Все разрушается, временами думаю я, и это единственная фундаментальная мысль, которая приходит в голову. Человеческие особи соприкасаются, думаю я, глядя из окна машины на вечерние, полные надежд встречи у метро, на все эти сцены, что еще недавно так меня волновали. Солнце стало позже садиться, думаю я, глядя на вечерний горизонт, который всегда вызывал во мне призрак любимой Европы, еще недавно. Океан загрязняется, думаю я, это доказал Хейердал, и вижу отвратительные черные колобашки с белыми присосками, сгустки мазута, вместо слепящего орущего уносящего вдаль океана.

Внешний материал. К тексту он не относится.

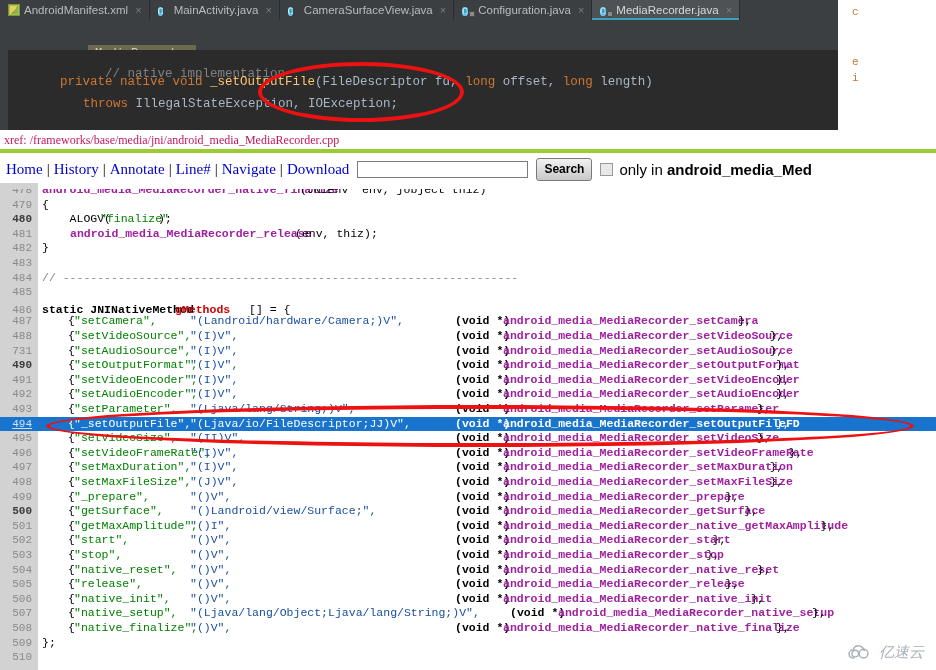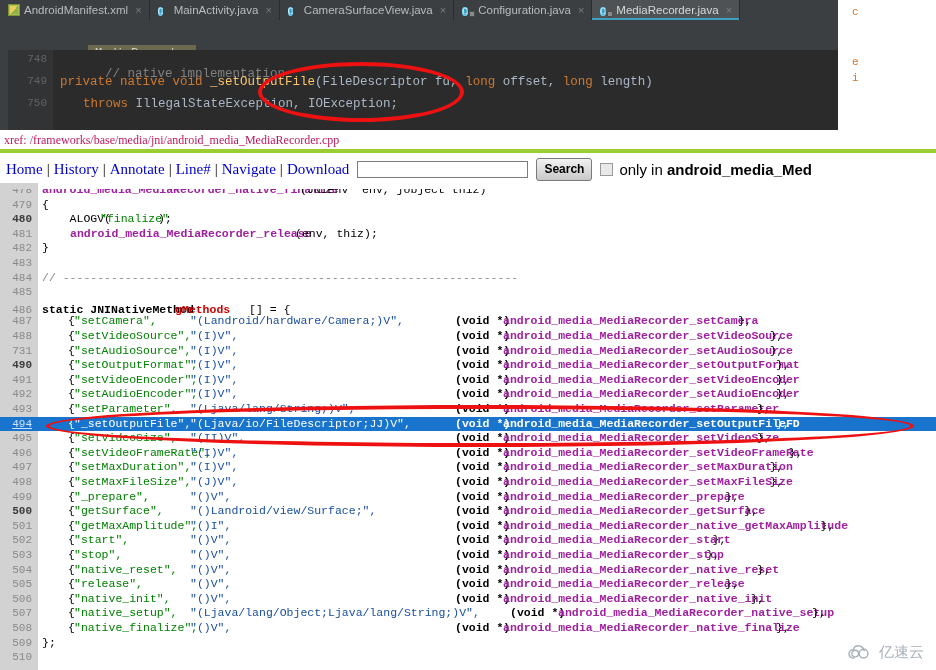--- a/index.html
+++ b/index.html
@@ -239,11 +239,6 @@
   </div>
 
   <div id="codearea">
-    <div id="gutter">
-      <span class="gl" style="top:3px">748</span>
-      <span class="gl" style="top:25px">749</span>
-      <span class="gl" style="top:47px">750</span>
-    </div>
 
     <div class="codeline" style="top:3px">
       <span class="cm">// native implementation</span>

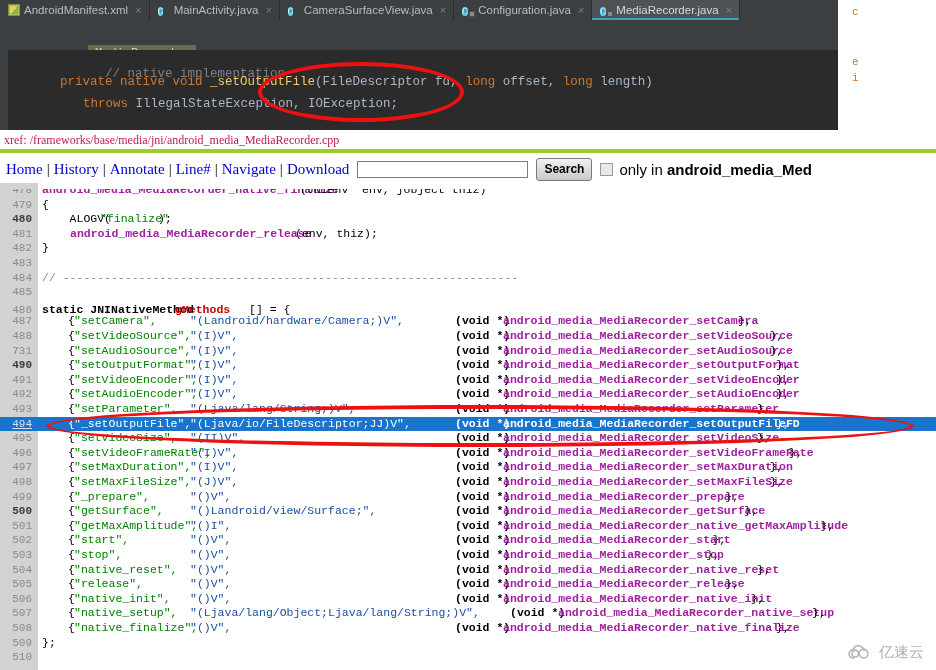--- a/index.html
+++ b/index.html
@@ -184,6 +184,7 @@
     display:flex;align-items:center;gap:5px;
     color:#9aa3ad;font-size:15px;font-family:"DejaVu Sans", sans-serif;
     opacity:.85;
+    font-style:italic;
   }
   #wm-cloud{
     width:26px;height:15px;position:relative;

Без мысли, без чувства, без ясных намерений я захожу в телефонную будку, в которой пахнет, как в летнем сортире. В сущности, думаю я, нет ничего отвратительного в запахе мочи, нужно только привыкнуть. Вспоминаю чей-то рассказ об ужине в ресторане «Актер», где какой-то деятель, склонный, видимо, к афористичности, разглагольстовал: «Нация, которая мочится в телефонных будках, не готова к демократии». Проблема тогда закружилась, будто карусельная лошадка, вокруг этого свеженького афоризма. Тут якобы вмешался писатель Пантелей Пантелей и заявил, что вынужден не согласиться. Он, Пантелей, якобы не раз видел по ночам в Мюнхене и в Осло господ, оскорбляющих телефонные будки, а между тем мюнхенская нация достигла больших демократических успехов, не говоря уже о нации ословской. Более того! – вскричал, оказывается, Пантелей, якобы задетый афоризмом за живое. Если уж хотите нараспашку, я сам неоднократно мочился в молодые годы в телефонных будках Петроградской стороны, а ведь я был и остаюсь настоящим демократом и либералом! Говорили, что за столом воцарилось обескураженное молчание и проблема, с деревянным скрипом, затормозилась.
Пошли бы они все подальше, подумал я и, снедаемый жарой, тоской и вонищей, прочел номер, записанный на стенке прямо над аппаратом. 2264156. Номер был записан тремя способами: первые три цифры – шариковой ручкой, две последующих – губной помадой, а заключительные выцарапаны острым предметом. Упрямый ноготь, должно быть, завершил дело. Важнейшее качество человека – упорство! 226 – это две группы бакинских комиссаров, 41 – номер моей ноги, 56 – оттепель, сырость, молодость, год Самсика. Вот и запомнил, теперь могу звонить из любой будки – Баку, нога, саксофон!